Do you hate them? It tormented him, this question. At the university, Rey slipped into class just as the professor began lecturing, and left before the hour ended. He wore hooded sweatshirts even on sunny days, and walked quickly through campus, careful to keep his gaze fixed on the ground before him. All the things he would say to Norma years later were true. He was afraid of politics. He was afraid of dying. He was afraid of finding himself a broken man of fifty, living in a slum at the edge of the city, waiting for the arrival of obscure messages from the great brain of subversion. When Rey met her again, when he saw her and saw that she had seen him as well — he felt a shiver: even at a distance, she recalled for him, in all its immediacy, the terror of what he had done, of Marden and the man in the wrinkled suit and the blank horrors that still penetrated his dreams.
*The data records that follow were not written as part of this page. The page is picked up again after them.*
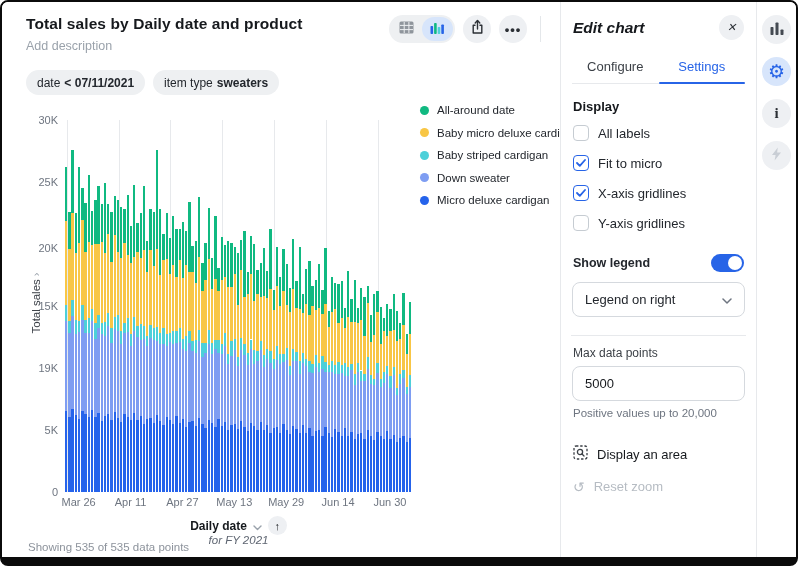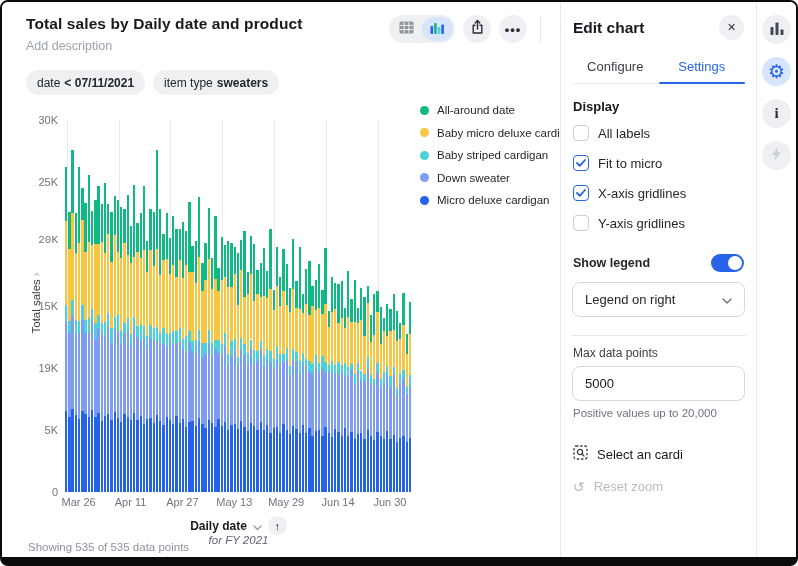--- a/index.html
+++ b/index.html
@@ -51,7 +51,7 @@
 
   
   .panel { width: 196px; border-left: 1px solid #e7e9ec; padding: 13px 11px 0 11px; position: relative; background: #fff; }
-  .panel-head { display: flex; justify-content: space-between; align-items: center; padding: 0 1px; }
+  .panel-head { display: flex; justify-content: space-between; align-items: center; padding: 0 1px; font-style: italic; }
   .panel-title { font-size: 15.5px; font-weight: bold; color: #16191d; }
   .close-btn { width: 25px; height: 25px; border-radius: 50%; background: #eef0f3; display: flex; align-items: center; justify-content: center; font-size: 11px; color: #2b2f35; cursor: pointer; }
   .tabs { display: flex; margin-top: 11px; border-bottom: 1px solid #e7e9ec; }

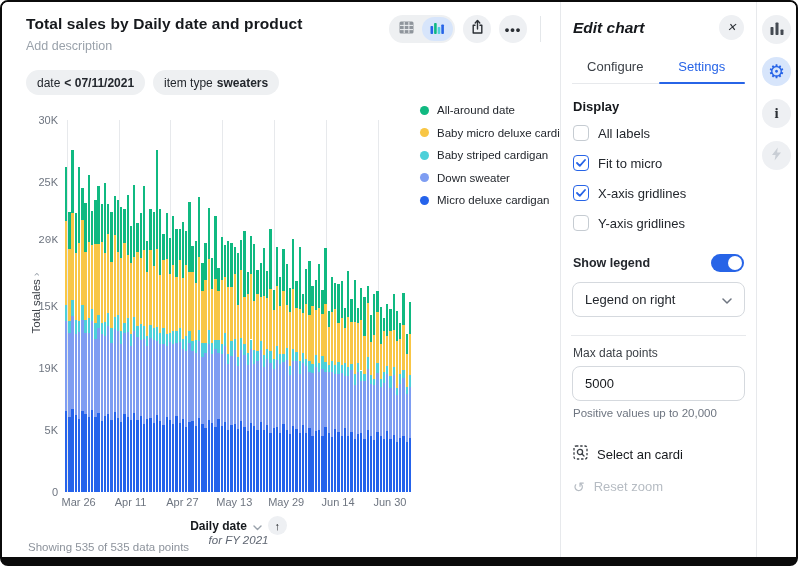--- a/index.html
+++ b/index.html
@@ -160,7 +160,7 @@
             <div class="ytick" style="top: 304px;">5K</div>
             <div class="ytick" style="top: 242px;">19K</div>
             <div class="ytick" style="top: 180px;">15K</div>
-            <div class="ytick" style="top: 114px; font-family: Liberation Mono, monospace;">20K</div>
+            <div class="ytick" style="top: 122px;">20K</div>
             <div class="ytick" style="top: 56px;">25K</div>
             <div class="ytick" style="top: -6px;">30K</div>
           </div>

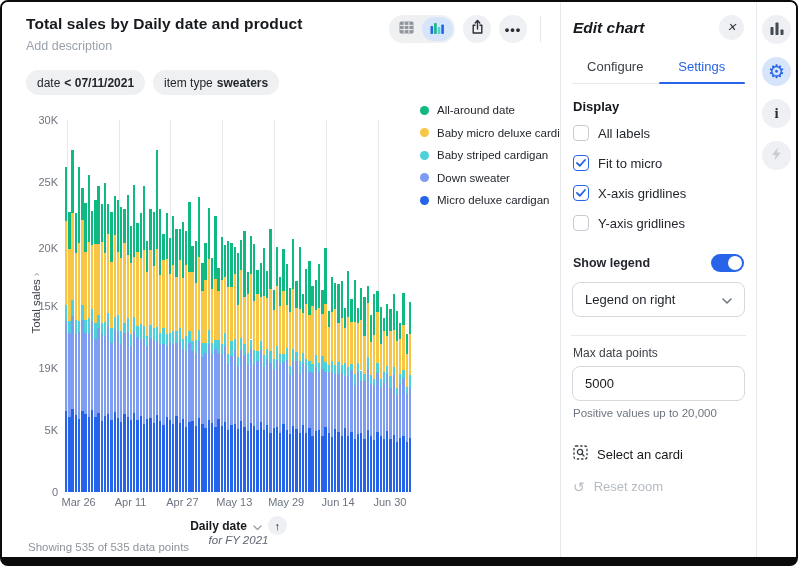--- a/index.html
+++ b/index.html
@@ -821,7 +821,7 @@
               <line x1="9" y1="9" x2="11" y2="11" stroke="#3a3f45" stroke-width="1.3" stroke-linecap="round"></line>
             </svg>
         </span>
-        <span>Select an cardi</span>
+        <span>Display an area</span>
       </div>
       <div class="tool-row disabled">
         <span class="reset-glyph">↺</span>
He had risked too much. He had come so far from that night of dancing, that night of bombast and boasting. He’d only wanted to impress her. Because she was beautiful. Because she didn’t seem to mind looking at him either. And now she was walking toward him. The IL had found him at a bus stop; why did he believe, even for a moment, that they would forget him now? That he could just walk away? It was a cold, cloudy day — the malaise of winter.